Fresh from the release of their new album(s) I had a chat with, drummer, Santos Montano of Old Man Gloom about music and messing with the press.

The crossover between punk and metal music has been widely documented in the past (think Black Flag and Napalm Death). What is less talked about, and I think far more interesting, is the mix of post-punk/alternative rock and Metal which began to ferment in the mid 90's and led to formation of iconic bands like Converge, Cave In, Botch and, of course Old Man Gloom.

(Debatably) born out of the Massachusetts punk scene, bands began bringing together elements of Emo, Punk, Doom metal, Death metal, Post- rock and Prog to create a cerebral form of heavy music that borrowed as much from the bands on (legendary Mancunian Indie label) Factory as it did bands on Roadrunner.

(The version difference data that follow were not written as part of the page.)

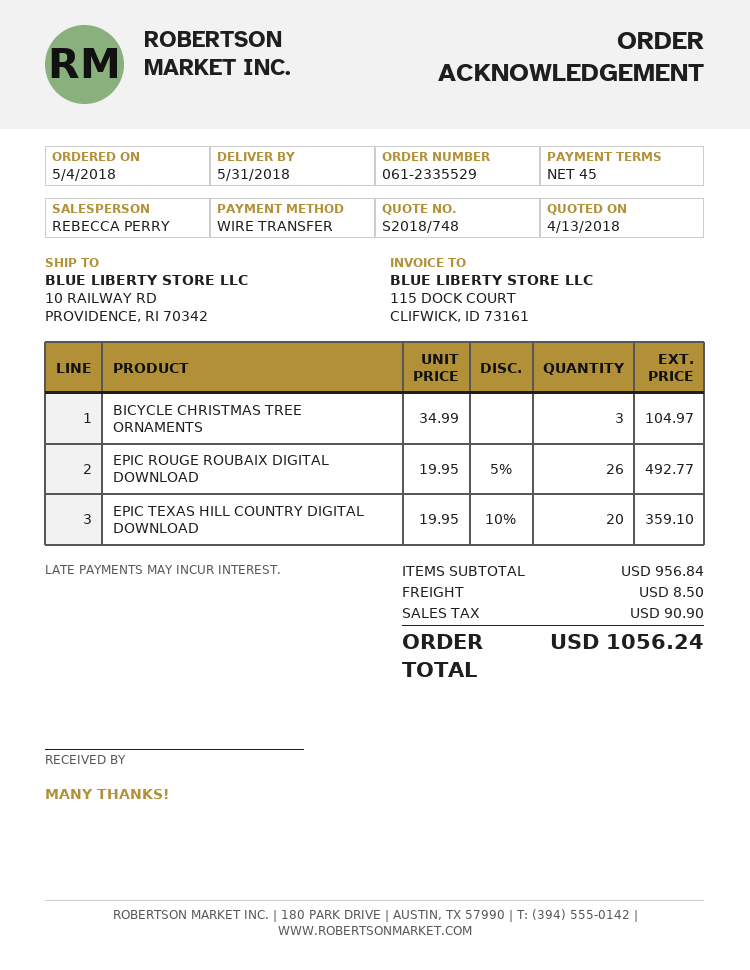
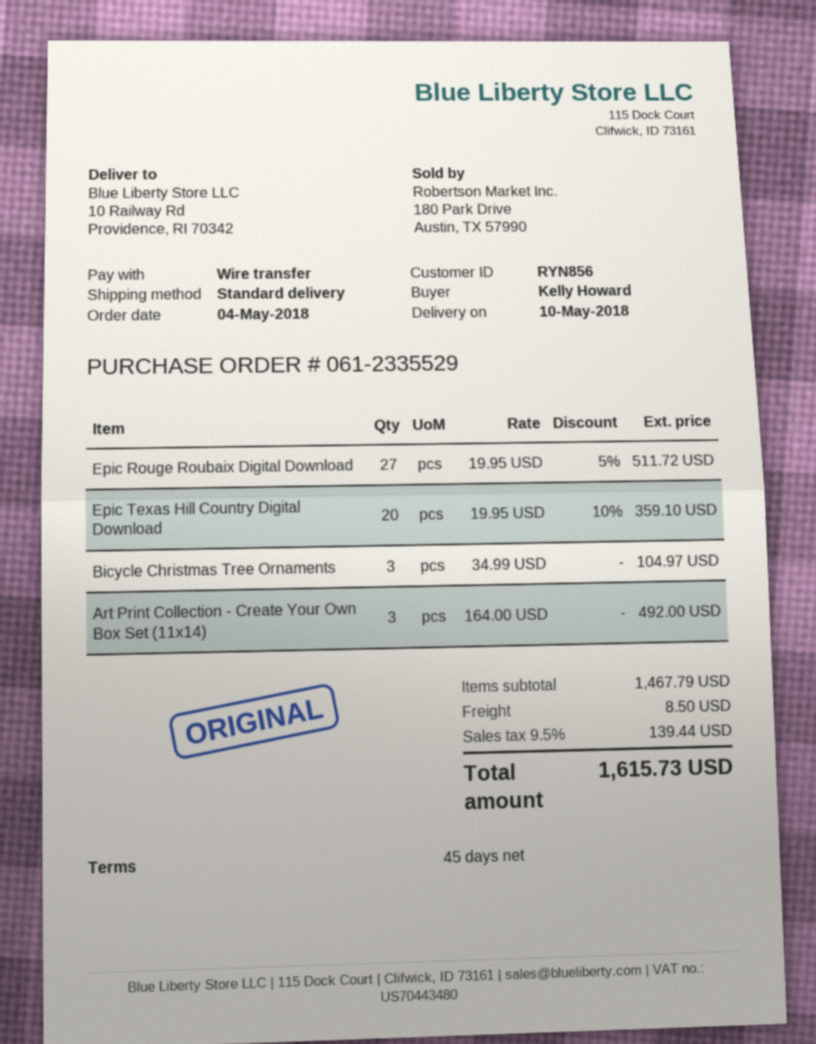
delivery date: 2018-05-31 -> 2018-05-10
EPIC ROUGE ROUBAIX DIGITAL DOWNLOAD: 26 x 19.95 - 5% = 492.77 -> 27 x 19.95 - 5% = 511.72
Art Print Collection - Create Your Own Box Set (11x14): none -> 3 x 164.00 = 492.00
subtotal: 956.84 -> 1467.79
tax: 90.90 -> 139.44
total: 1056.24 -> 1615.73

Old Man Gloom formed as a sort of super group (a term I'm sure the band hate) in order to explore undiluted expression in heaviness away from the various members day jobs. The band features ISIS' Aaron Turner, his long-time friend Santo Montano, Cave In's Caleb Scofield and Converge's Nate Newton. Since their inception the band has cut a single minded path creating some of the heaviest (and smartest) music of the last ten years.

Ahead of the release of their latest effort Ape of God the band released a fake version of the album (actually a double album split across two volumes) to the press to make a point about the leaking of bands material by "jerk" writers. With this in mind it was with a little apprehension that I caught up with Santos.

"Welcome back Santos, can I ask what you guys have been up to since No in 2012?"

It's been a turbulent time in the band since 2012. We haven't ever been a real band, but after NO, we attempted to act more like a real band. Doing things like "touring" and playing "live" weren't things we had to work at, because we just didn't do it. We were like the Harry Nilsson of weird metal. We enjoyed making NO so much though, that we had to give it a go.

"You guys seem to like messing with expectations, I for example am not entirely sure what of the two Ape of God records I've heard , what was the inspiration for this bait and switch technique? (I'd like to state for the record I wasn't one of "those jerks" who leaked the record."

You don't seem like a jerk. But some dickweed did leak it, and it kinda justified the whole prank. The inspiration is a three headed monster. First, there is no reason to do things in any conventional way for us. There are literally no consequences. Even if worst case scenario, every journalist on earth flipped us off and vowed to never write another word about us ever again, leading to not one human knowing about our next record, leading us to never be able to play a show again, that would affect our lives very little. Not saying we don't love the shit out of Old Man Gloom, we do, but we've essentially hit the ceiling. The whole thing, more than anything, was meant to make people who are familiar with our antics laugh. Not a deep belly laugh, but a slight "those silly dicks" kinda laugh. Mission accomplished.

"Was there a lot of new influences brought to the writing, or do you stay very much true to the original ethos (correct me if I'm wrong) or making doomy, experimental hardcore?"

Hmmmmmm..... It's tough to say. The ridiculous reality of Old Man Gloom is there isn't a lot of talk. Everything happens extremely quickly, so what you hear on our records is almost entirely spontaneous. Even if a song writer spends a lot of time conceptualizing a song, the rest of us have almost no time with it before we get to the part where it's on a record.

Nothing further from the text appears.